Provided by Brett Moore
Categories Side Dish
Time 2h10m
Yield 8
Number Of Ingredients 10
Steps:
- Gather the ingredients.
- Preheat oven to 350 F. Rub inside of baking dish with garlic clove and use 1 tablespoon of butter to grease dish.
- In a large saucepan, heat milk and 3/4 cup cream until bubbles appear around sides of pan. Set aside.
- In a medium bowl, beat egg lightly.
- Gradually whisk in hot milk mixture. Use a thin stream to temper egg; adding too much hot liquid can make scrambled eggs.
- Once all the hot liquid is mixed with the egg, add 3/4 cup of the cheese and return mixture to saucepan.
- Cook over medium heat, continuously stirring, for 3 to 4 minutes to melt cheese.
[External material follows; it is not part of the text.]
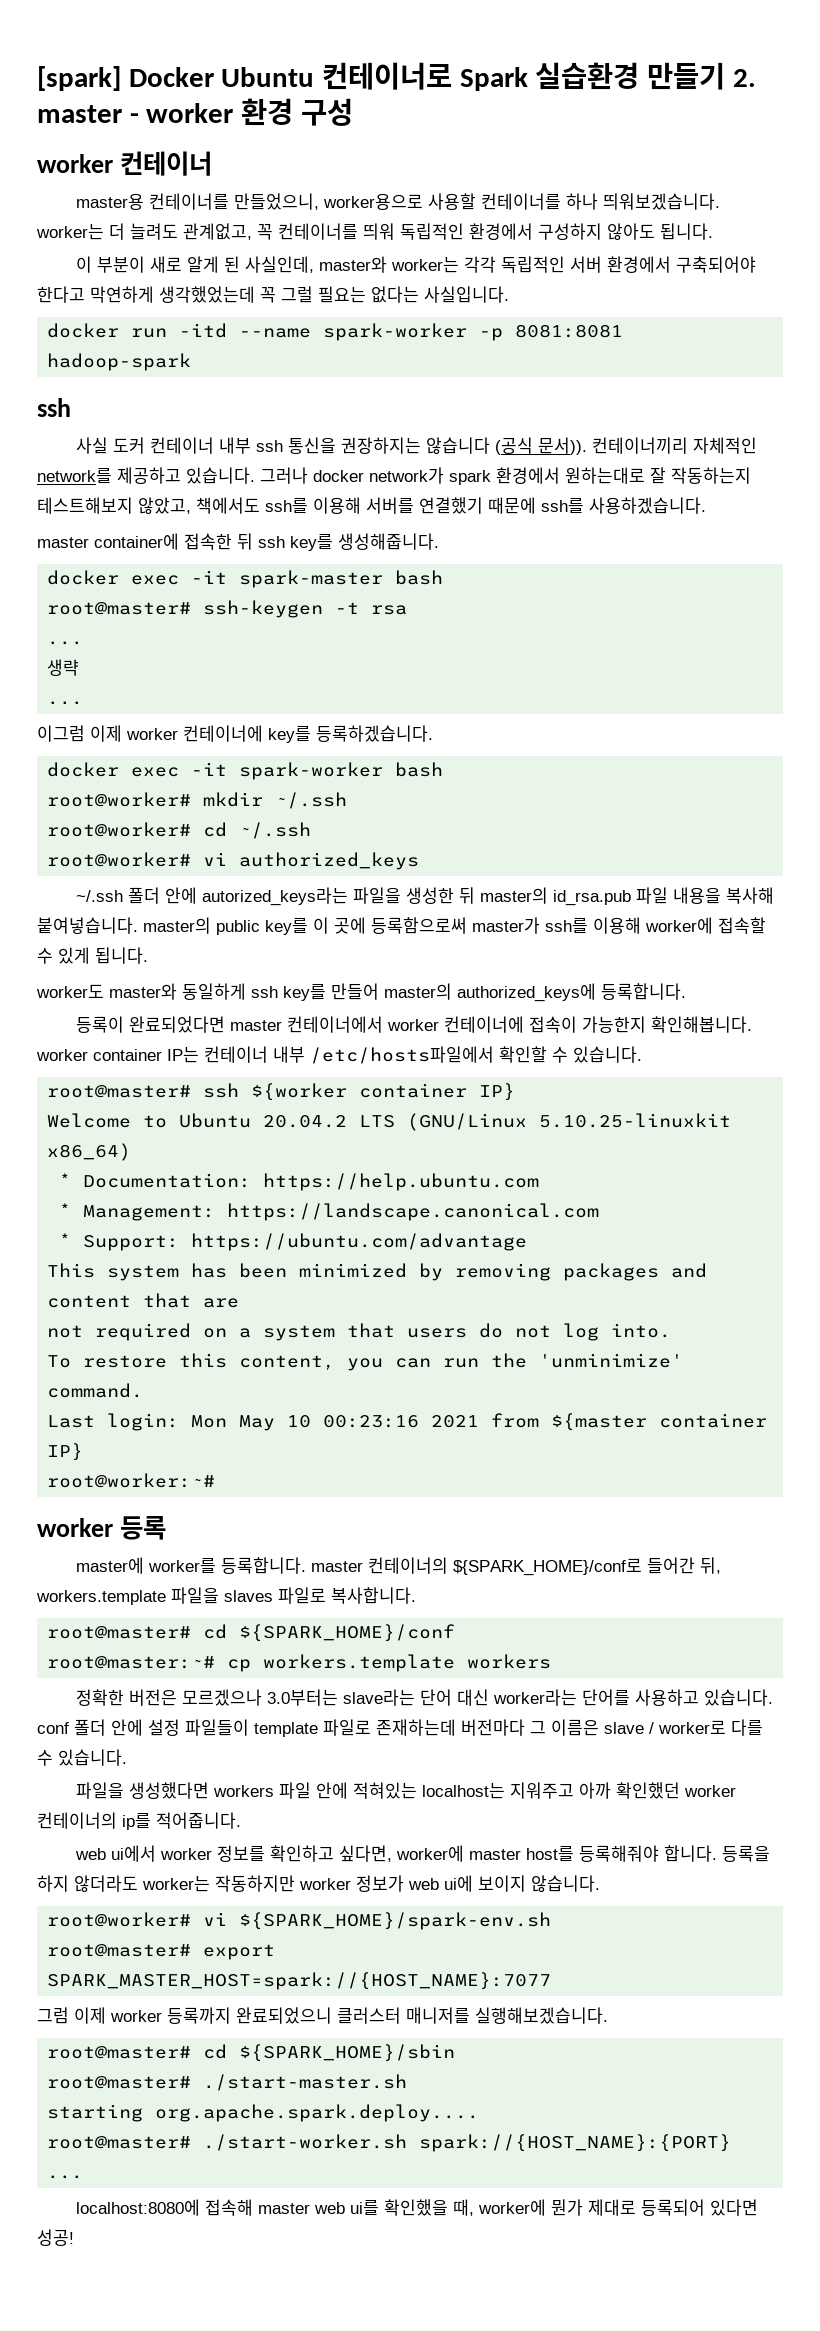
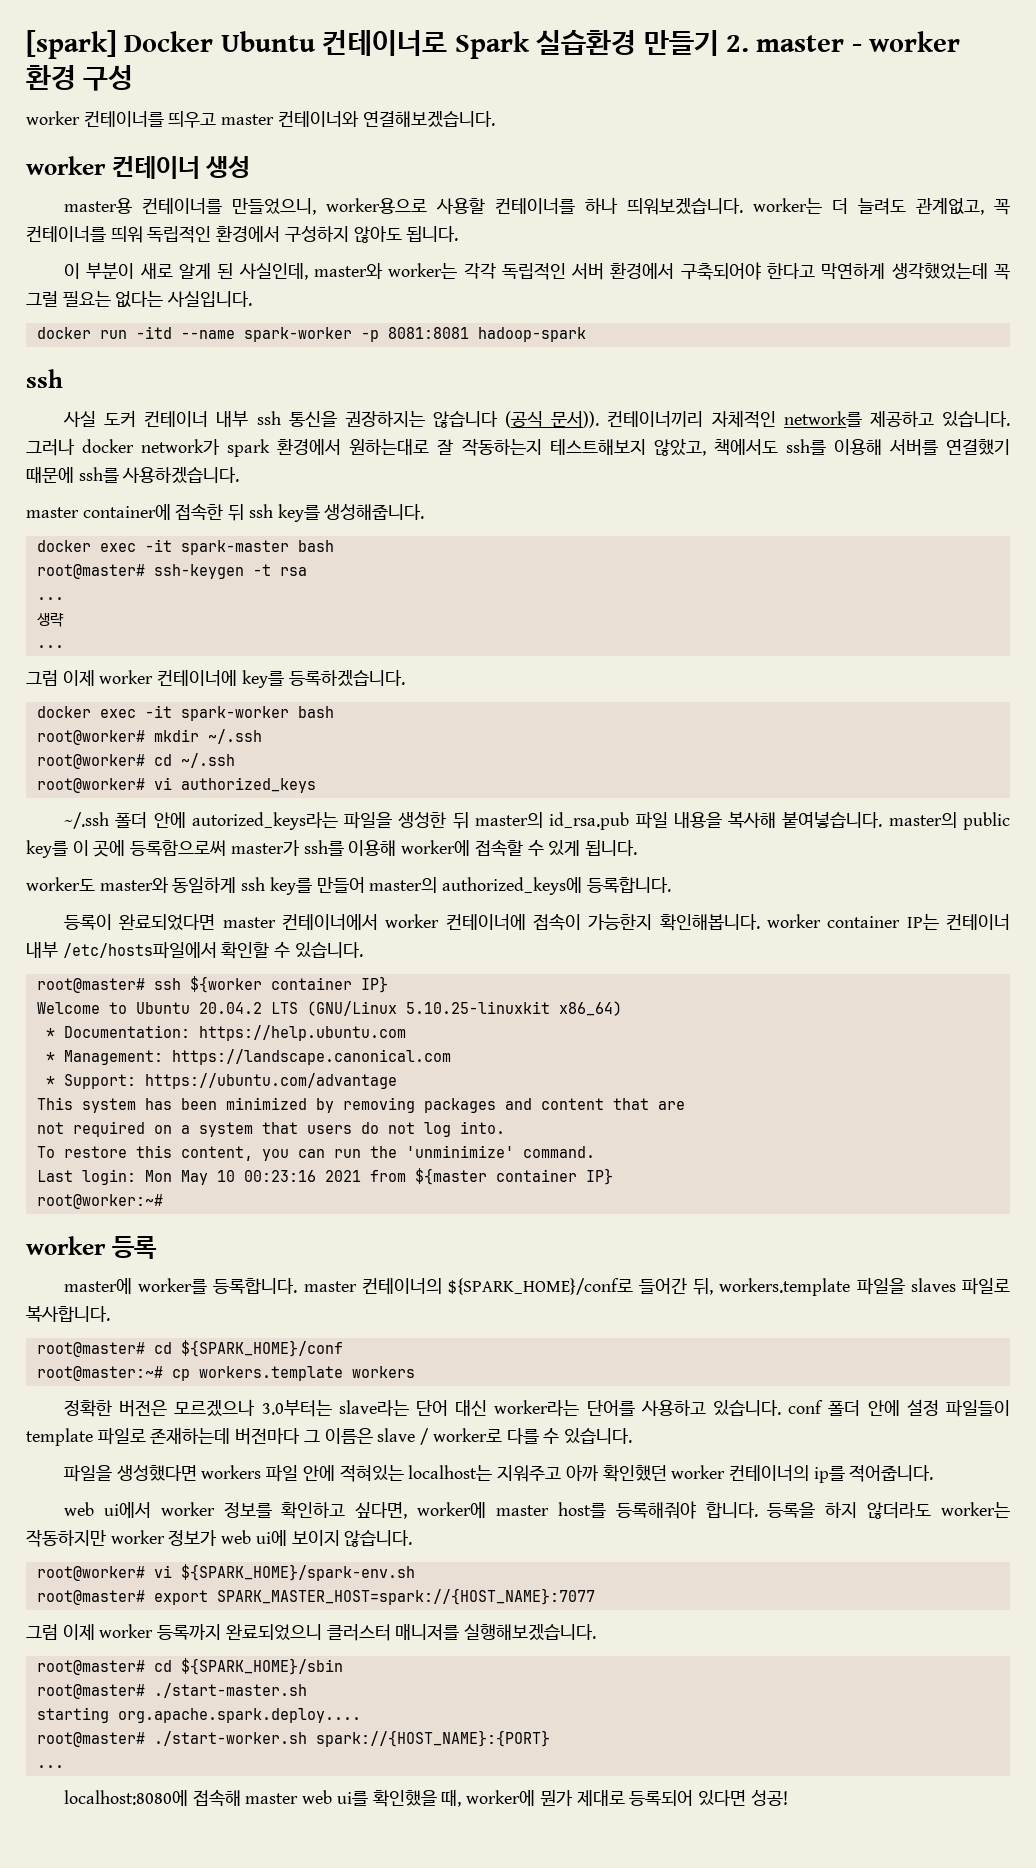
(353, 112) none -> [26,111,495,128] // worker 컨테이너를 띄우고 master 컨테이너와 연결해보겠습니다.
(212, 163) none -> [205,156,251,178] 생성
[37,725,85,742] 이그럼 -> [26,670,58,686] 그럼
Season with salt, pepper, and nutmeg.
- Add potato slices to sauce and stir to coat.
- Transfer potatoes to buttered baking dish and spread out in an even layer.
- Sprinkle remaining cheese on top and add remaining butter on top cubed in tiny pieces.
- Place baking dish in oven and raise heat to 400 F. Bake for 1 hour.
- Transfer gratin to a heat-proof surface and let cool for 15 minutes.
- Loosen sides of the gratin with a flat knife and brush top of gratin with remaining 3/4 cup of heavy cream.
- Return baking dish to oven and bake for 15 minutes. Turn off heat and let gratin finish browning in the receding heat for 30 minutes longer.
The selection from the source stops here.